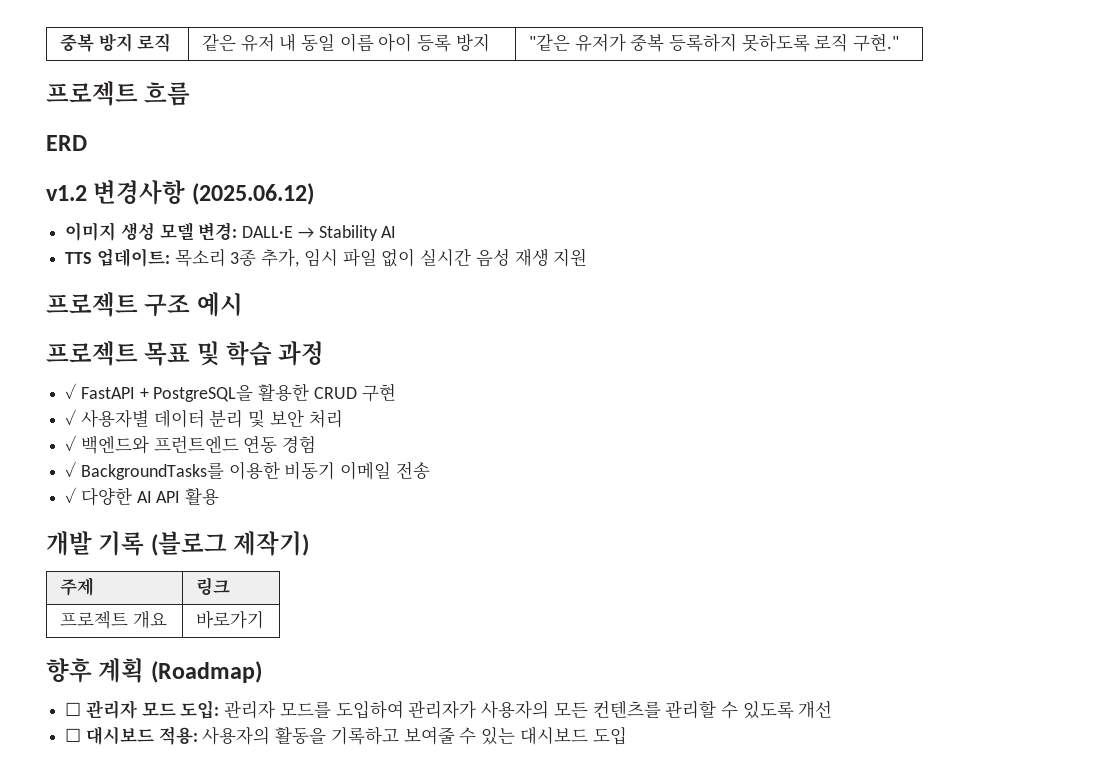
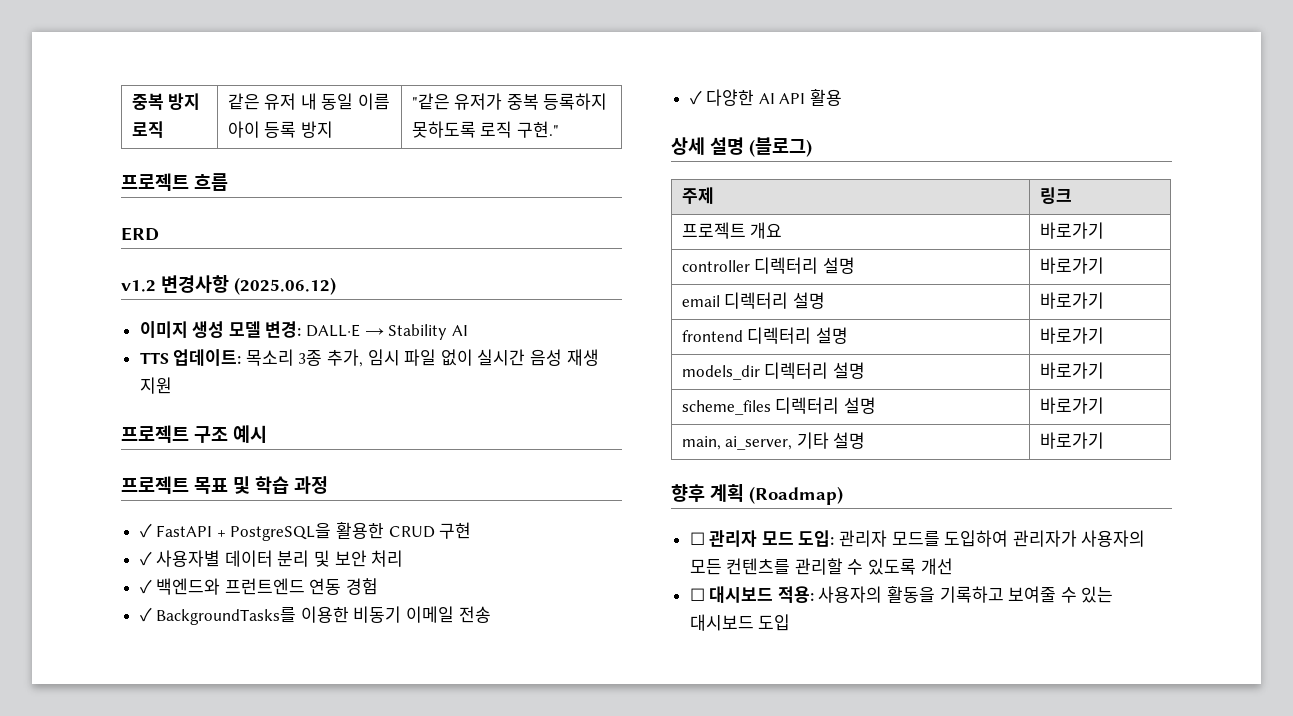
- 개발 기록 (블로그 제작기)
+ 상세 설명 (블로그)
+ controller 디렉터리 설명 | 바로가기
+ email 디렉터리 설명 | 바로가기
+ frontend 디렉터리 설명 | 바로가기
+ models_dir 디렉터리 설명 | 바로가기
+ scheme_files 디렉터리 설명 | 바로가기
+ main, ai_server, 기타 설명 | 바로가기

-=-=-

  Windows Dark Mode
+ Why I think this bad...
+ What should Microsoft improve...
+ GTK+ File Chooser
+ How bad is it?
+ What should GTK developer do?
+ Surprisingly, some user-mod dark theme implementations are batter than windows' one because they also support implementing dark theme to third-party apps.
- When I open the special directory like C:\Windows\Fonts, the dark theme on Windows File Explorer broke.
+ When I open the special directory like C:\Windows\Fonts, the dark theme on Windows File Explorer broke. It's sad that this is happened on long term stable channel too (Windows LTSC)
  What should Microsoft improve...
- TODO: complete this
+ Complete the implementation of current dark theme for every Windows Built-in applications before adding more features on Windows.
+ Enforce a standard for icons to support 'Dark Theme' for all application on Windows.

-=-=-

§ TASK INSTRUCTIONS
Copy out each line of the data above, exactly, if it lies between the line holding "Windows Dark Mode" and the line holding "features on Windows.", inclusive; copy no other line.

§ THE ANSWER
  Windows Dark Mode
+ Why I think this bad...
+ What should Microsoft improve...
+ GTK+ File Chooser
+ How bad is it?
+ What should GTK developer do?
+ Surprisingly, some user-mod dark theme implementations are batter than windows' one because they also support implementing dark theme to third-party apps.
- When I open the special directory like C:\Windows\Fonts, the dark theme on Windows File Explorer broke.
+ When I open the special directory like C:\Windows\Fonts, the dark theme on Windows File Explorer broke. It's sad that this is happened on long term stable channel too (Windows LTSC)
  What should Microsoft improve...
- TODO: complete this
+ Complete the implementation of current dark theme for every Windows Built-in applications before adding more features on Windows.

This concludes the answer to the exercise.